▶ **Exercise details**
Where does the string "absolute" appear in the records? Copy each line that holds it.

──────── Given records

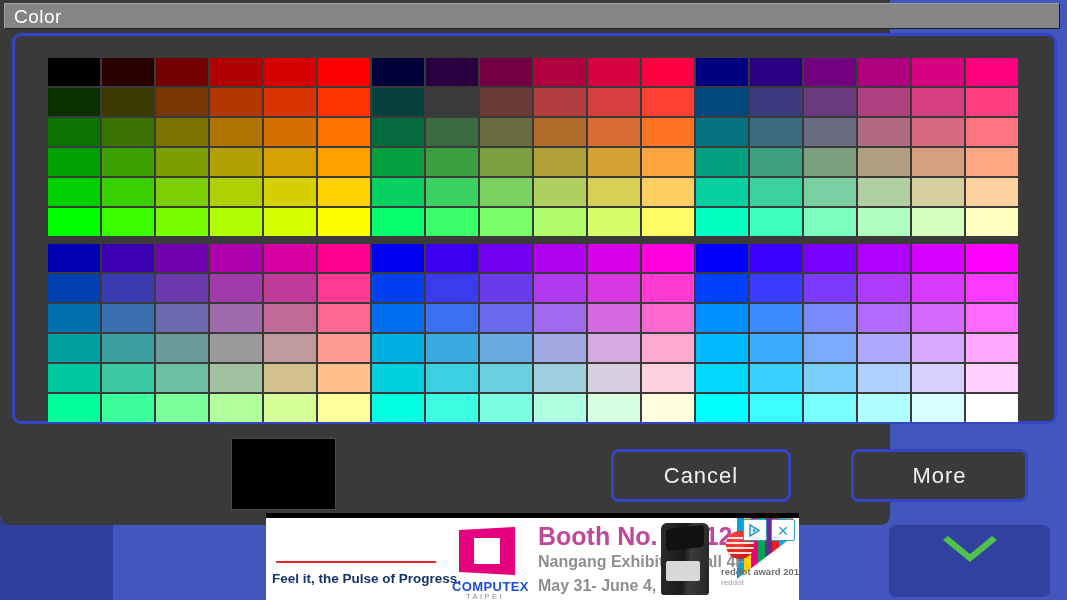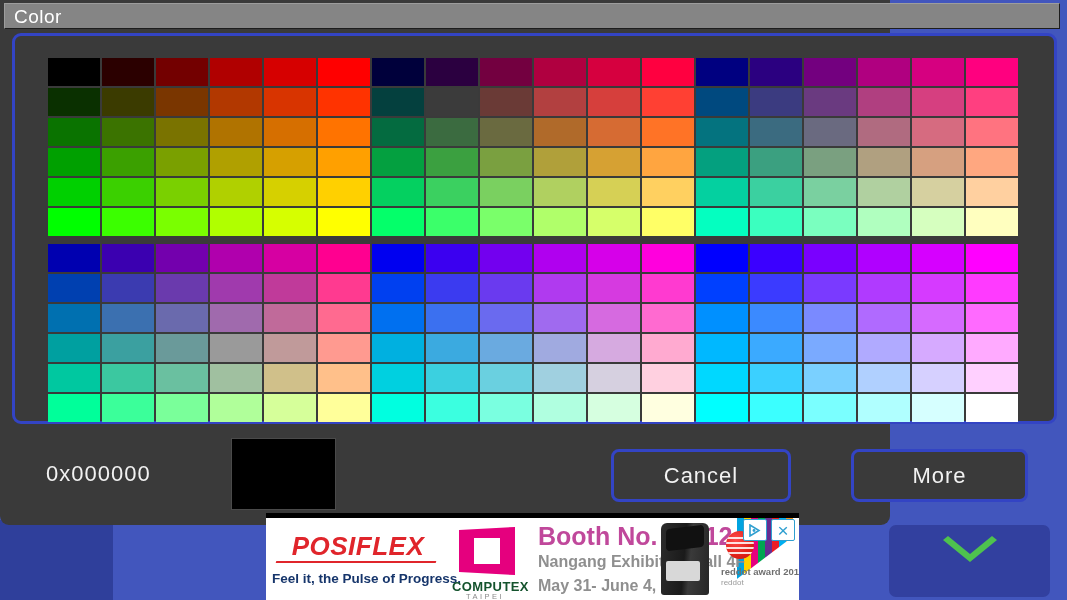--- a/index.html
+++ b/index.html
@@ -464,7 +464,6 @@
         </div>
     </div>
 
-    <div class="hexvalue">0x000000</div>
 
     <div class="preview-swatch" id="preview-swatch" style="background: rgb(0, 0, 0);"></div>
 

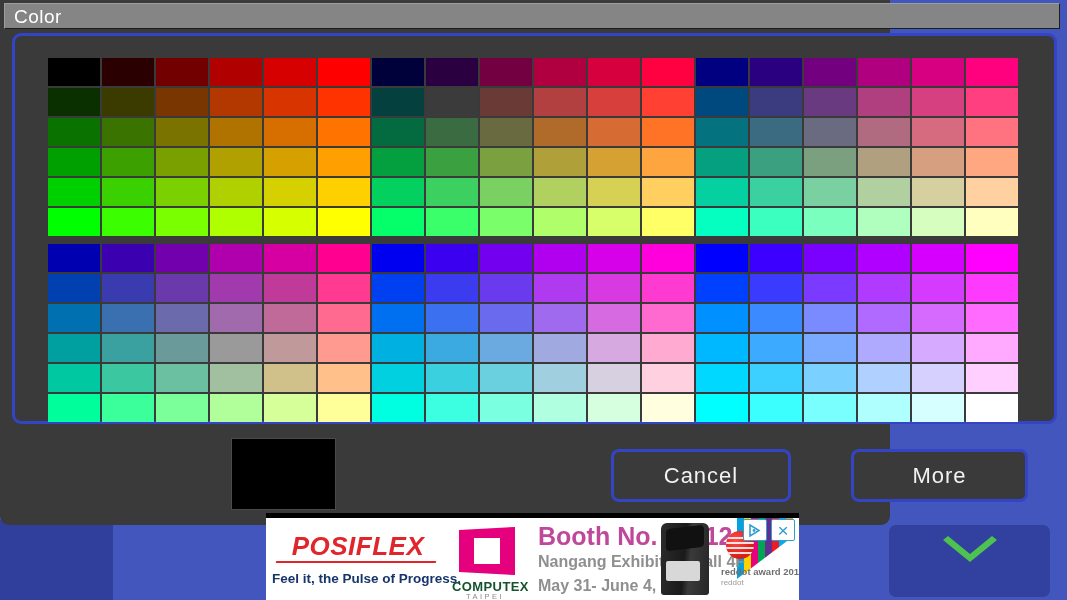--- a/index.html
+++ b/index.html
@@ -486,7 +486,6 @@
         </div>
       <div class="ad-swoosh"></div>
 
-      <div class="posiflex-logo">POSIFLEX</div>
       <div class="posiflex-underline"></div>
       <div class="posiflex-tag">Feel it, the Pulse of Progress.</div>
 

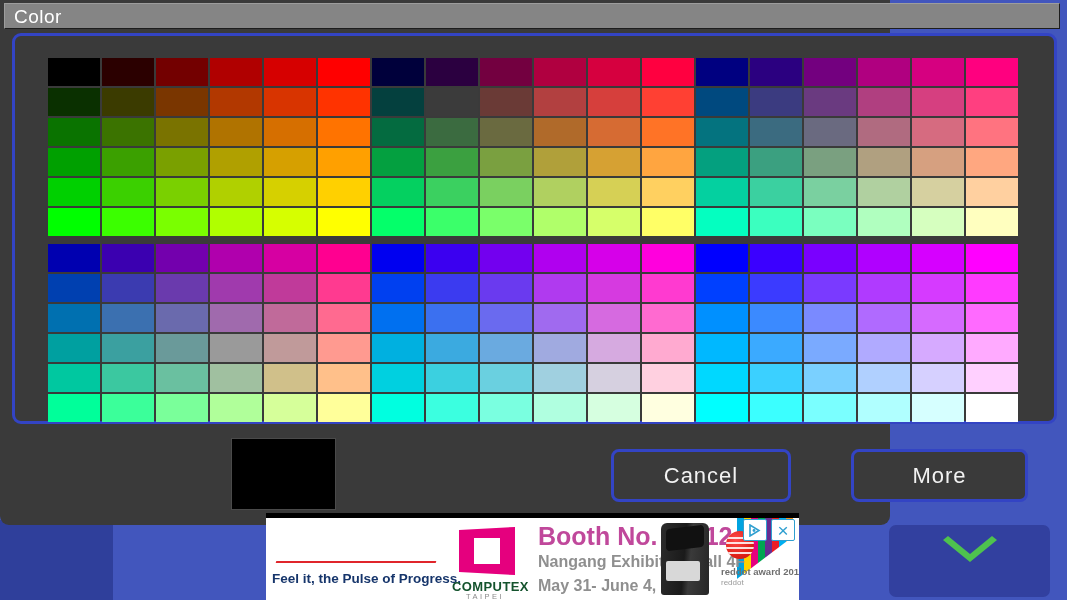--- a/index.html
+++ b/index.html
@@ -113,7 +113,7 @@
     position:absolute; left:208px; top:21px; width:26px; height:26px; background:#ffffff;
   }
   .computex-word {
-    position:absolute; left:186px; top:62px; color:#14532d;
+    position:absolute; left:186px; top:62px; color:#1d4ed8;
     font-size:13px; font-weight:bold; letter-spacing:.4px;
     font-family:"Liberation Sans", sans-serif;
   }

────────────────

▶ **Response box**
     position:absolute; left:208px; top:21px; width:26px; height:26px; background:#ffffff;
-    position:absolute; left:186px; top:62px; color:#14532d;
+    position:absolute; left:186px; top:62px; color:#1d4ed8;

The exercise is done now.